Ned Rorem

Ned Miller Rorem (October 23, 1923 – November 18, 2022) was an American composer of contemporary classical music and a writer. Best known for his art songs, which number over 500, Rorem was the leading American of his time writing in the genre. Although he wrote works for piano, orchestra and chamber ensemble and solo instruments, he considered all of his music vocal and song-like in nature. Rorem's interest in song centered not on the human voice, but the setting of poetry, as he was deeply familiar with and fond of English literature. A writer himself, he kept—and later published—numerous diaries in which he spoke candidly of his exchanges and relationships with many cultural figures of America and France. Born in Richmond, Indiana, Rorem found an early interest in music, studying with Margaret Bonds and Leo Sowerby among others. He developed a strong enthusiasm for French music—particularly the Impressionist composers Claude Debussy and Maurice Ravel—which remained throughout his life. After two years at Northwestern University, Rorem briefly studied at the Curtis Institute under Gian Carlo Menotti and Rosario Scalero, before settling at the Juilliard School with Bernard Wagenaar. Instruction from the composers Aaron Copland and Virgil Thomson also proved important. After two hugely productive years in Morocco, Rorem was hosted by the arts patron Marie-Laure de Noailles in Paris, where he was influenced by the neoclassicist group Les Six, particularly Francis Poulenc and Darius Milhaud. Rorem returned to America in around 1957, establishing himself as a prominent composer and receiving regular commissions. Frequently described as a neoromantic composer, he showed little interest in the emerging modernist and postmodern styles of his lifetime.

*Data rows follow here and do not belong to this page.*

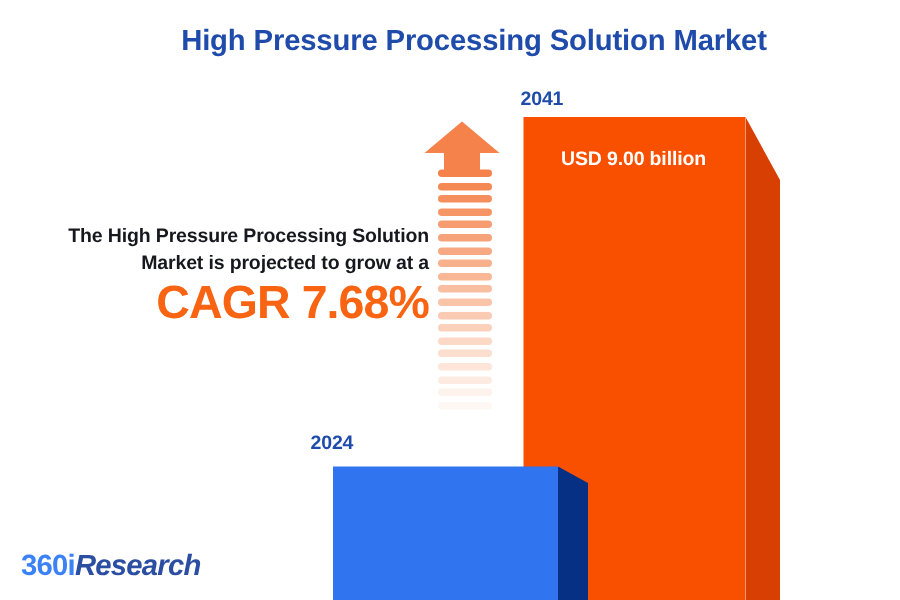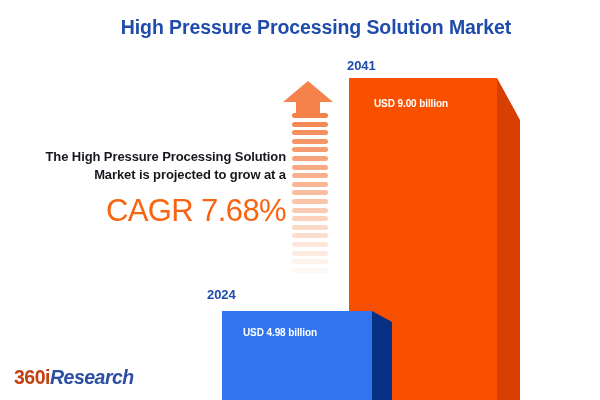--- a/index.html
+++ b/index.html
@@ -122,7 +122,7 @@
   .bar-label {
     position: absolute;
     color: #ffffff;
-    font-size: 10px;
+    font-size: 13px;
     font-weight: bold;
     letter-spacing: -0.1px;
     white-space: nowrap;

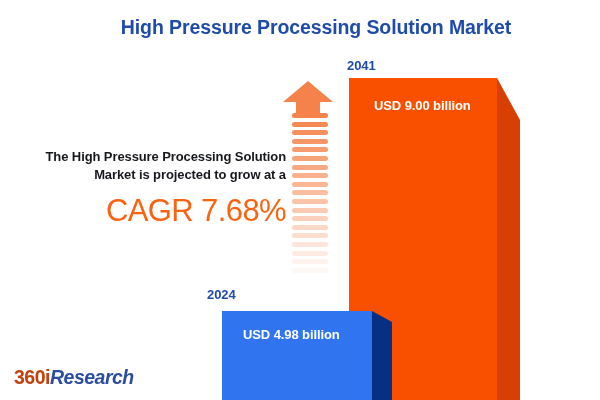--- a/index.html
+++ b/index.html
@@ -50,9 +50,9 @@
     letter-spacing: -0.1px;
   }
   #cagr-value {
-    margin-top: 9px;
+    margin-top: 0;
     font-size: 31px;
-    font-weight: normal;
+    font-weight: bold;
     color: #f96412;
     letter-spacing: -0.6px;
     line-height: 1.1;

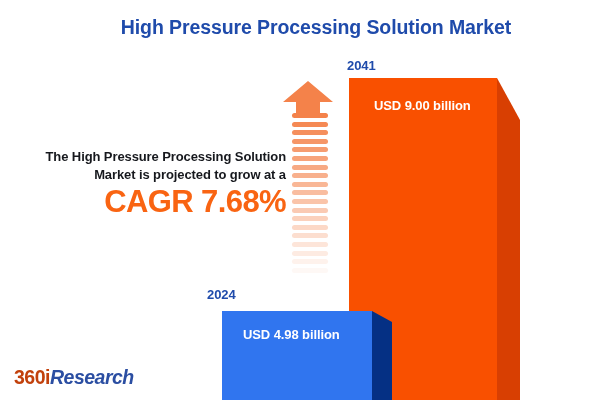--- a/index.html
+++ b/index.html
@@ -236,7 +236,6 @@
     <div class="bar-front"></div>
     <div class="bar-side"></div>
   </div>
-  <div id="bar-2024-value" class="bar-label" style="z-index:5">USD 4.98 billion</div>
 
   <div id="logo">
     <span class="logo-360i">360i</span><span class="logo-research">Research</span>

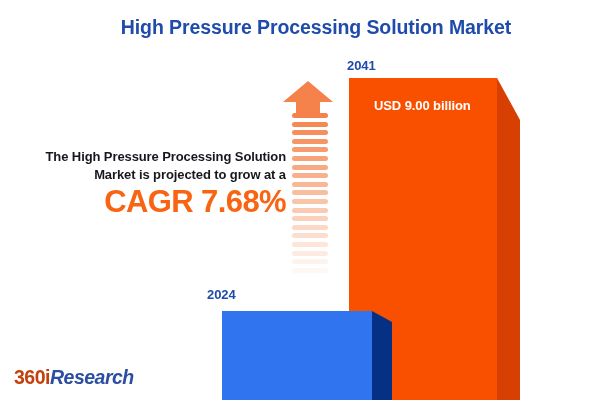--- a/index.html
+++ b/index.html
@@ -68,7 +68,7 @@
     letter-spacing: -0.5px;
     white-space: nowrap;
   }
-  .logo-360i { color: #c2410c; }
+  .logo-360i { color: #3b82f6; }
   .logo-research { color: #2b4ea2; font-style: italic; }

Though he wrote in a generally tonal manner, Grove Music Online asserts that he did so with "striking variety, complexity and, often, intensity". For the American Bicentennial, he worked on seven different commissions concurrently, among which was Air Music: Ten Etudes for Orchestra, which won a Pulitzer Prize for Music in 1976. Much of Rorem's later years were spent with his lifelong partner James Holmes, between his apartment in New York and house in Nantucket. He wrote the large-scale song cycle Evidence of Things Not Seen to 36 texts by 24 writers, for the 1997 New York Festival of Song. It is considered by commentators and Rorem himself to be his magnum opus.